Work order:
The word "reference" marks the lines to report; pull each of them from the listing.

Supplied data:
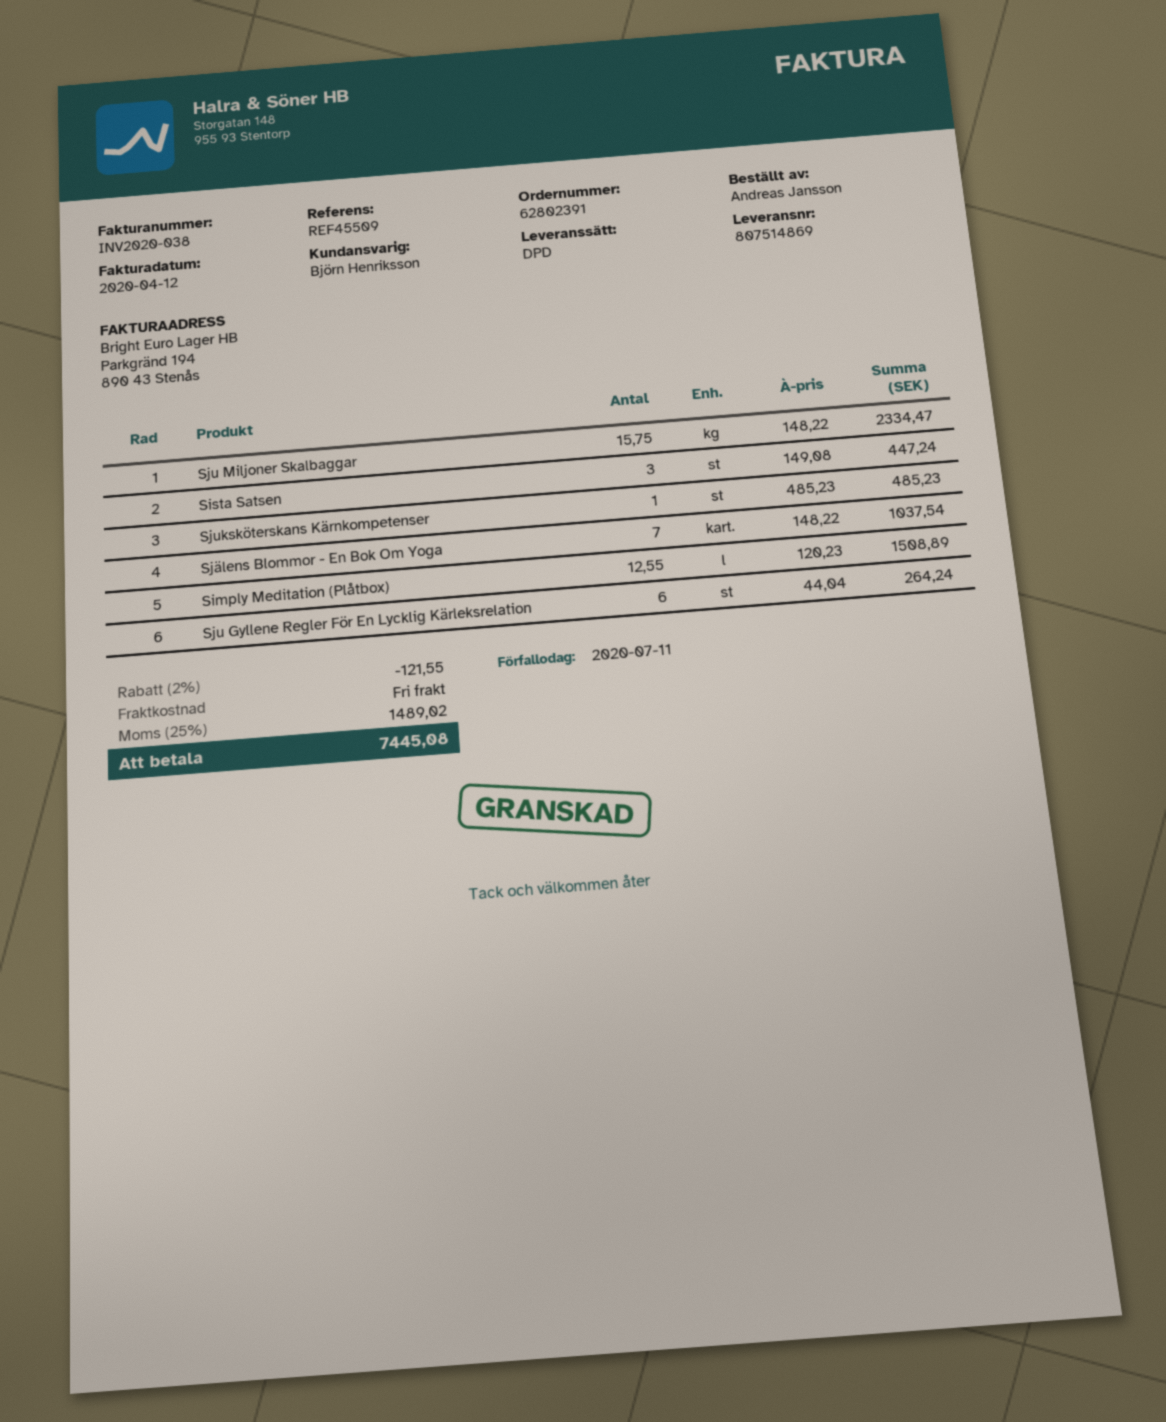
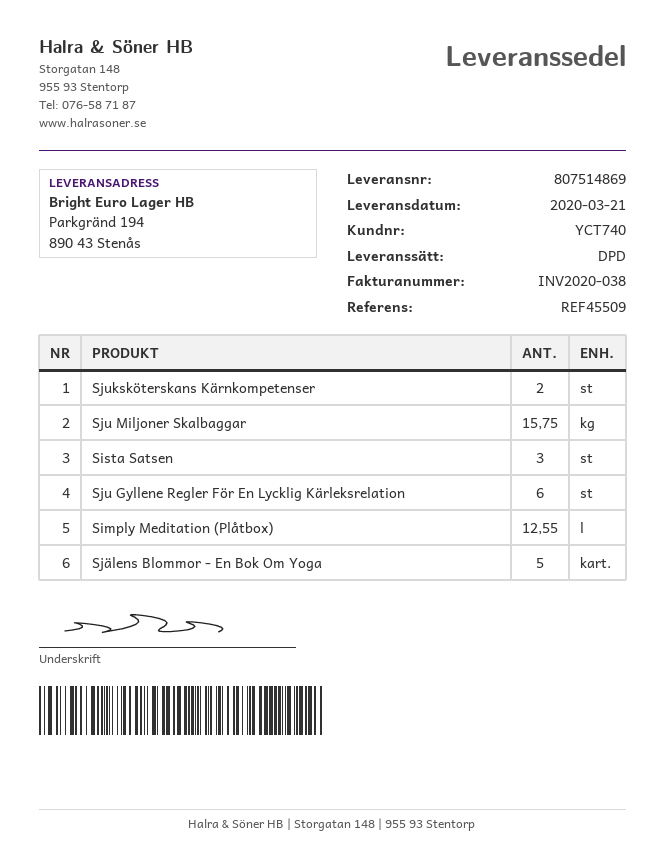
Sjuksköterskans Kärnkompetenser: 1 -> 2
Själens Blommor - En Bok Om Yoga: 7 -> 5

...

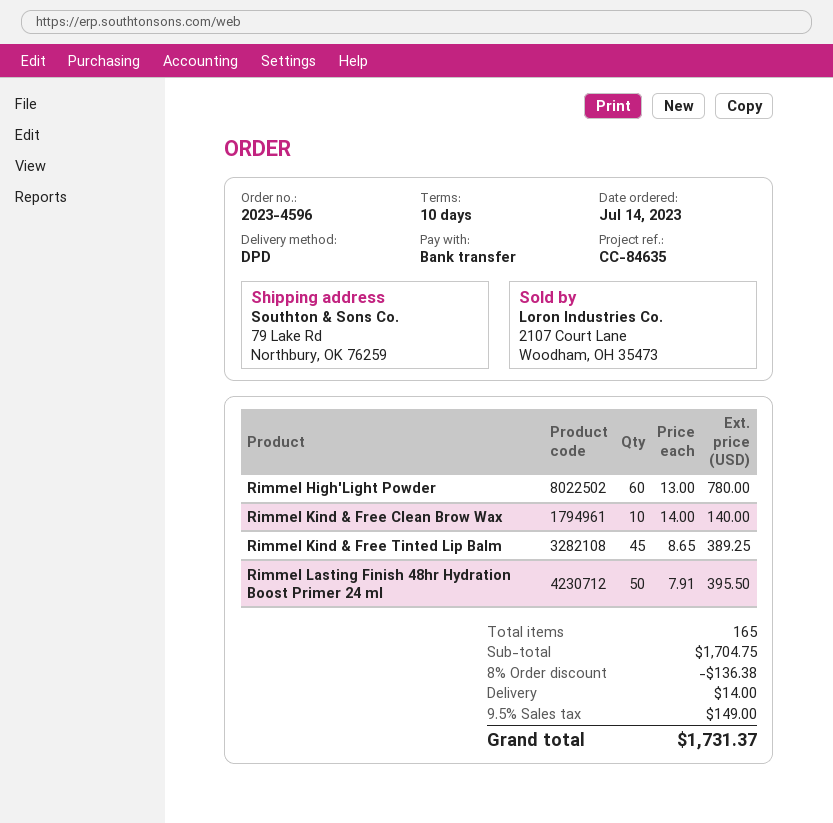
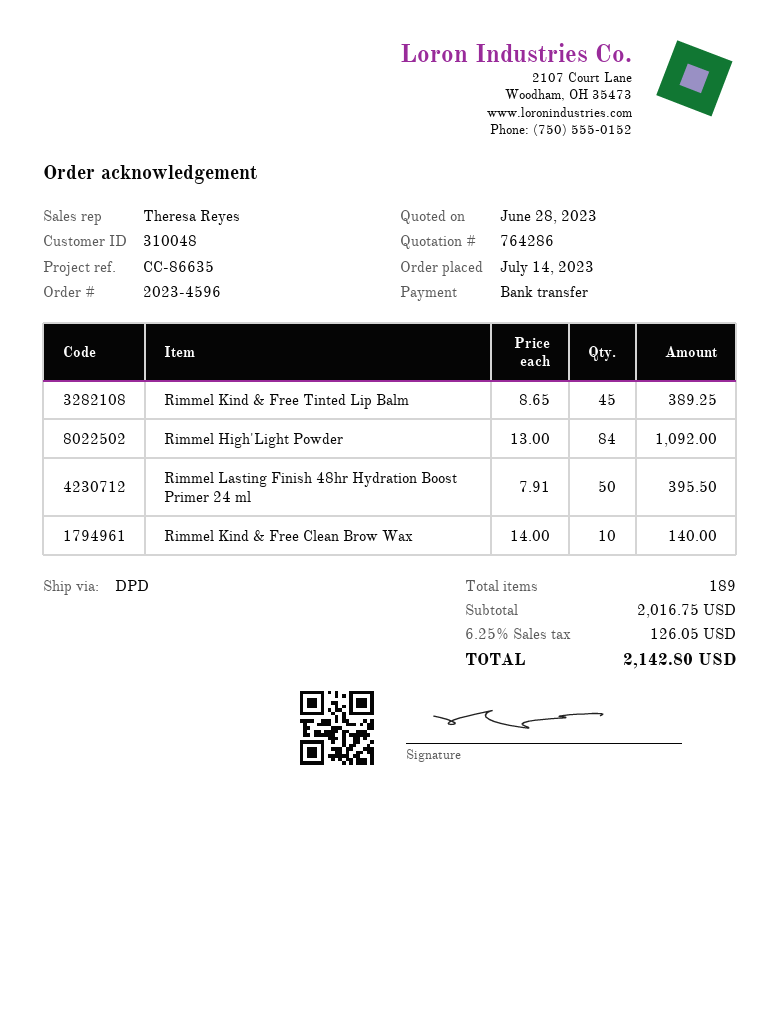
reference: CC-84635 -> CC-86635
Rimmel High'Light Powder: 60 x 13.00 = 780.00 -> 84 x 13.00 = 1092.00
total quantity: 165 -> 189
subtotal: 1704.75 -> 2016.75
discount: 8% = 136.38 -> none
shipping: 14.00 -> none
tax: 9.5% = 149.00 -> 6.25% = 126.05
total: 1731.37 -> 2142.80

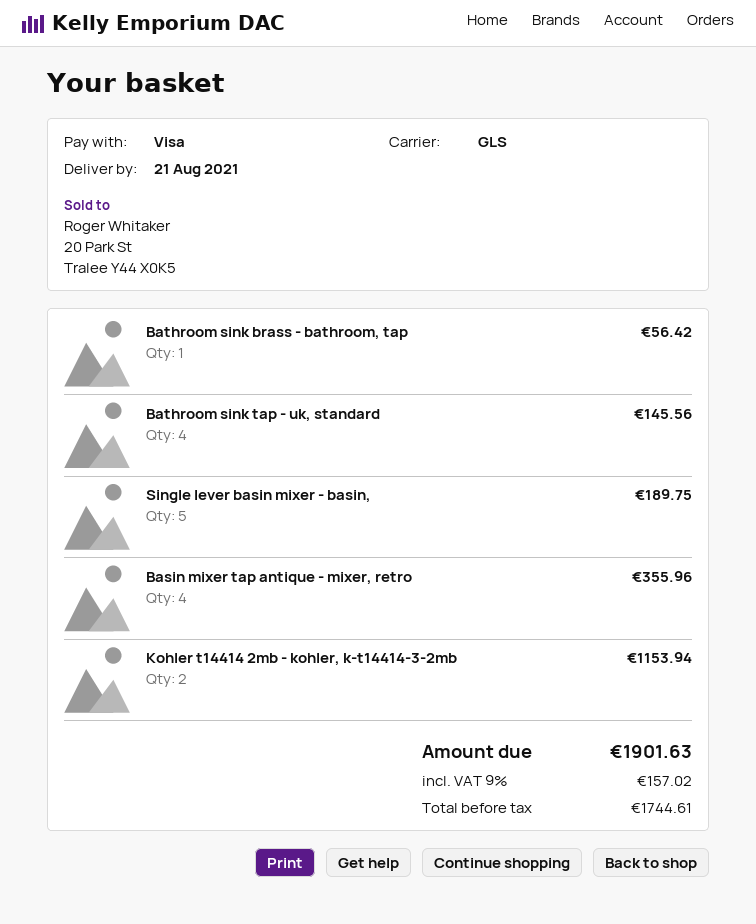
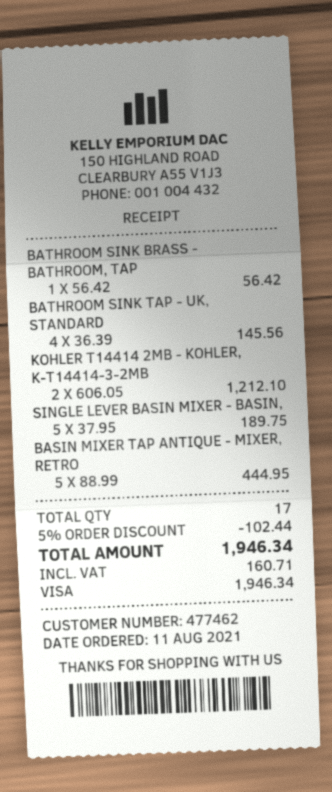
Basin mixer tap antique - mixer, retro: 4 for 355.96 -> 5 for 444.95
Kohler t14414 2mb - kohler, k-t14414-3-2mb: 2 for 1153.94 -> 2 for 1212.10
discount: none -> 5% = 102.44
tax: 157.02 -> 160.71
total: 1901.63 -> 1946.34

==

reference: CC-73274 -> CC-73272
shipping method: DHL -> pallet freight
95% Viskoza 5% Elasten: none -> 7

Answer to this problem:
reference: CC-84635 -> CC-86635
reference: CC-73274 -> CC-73272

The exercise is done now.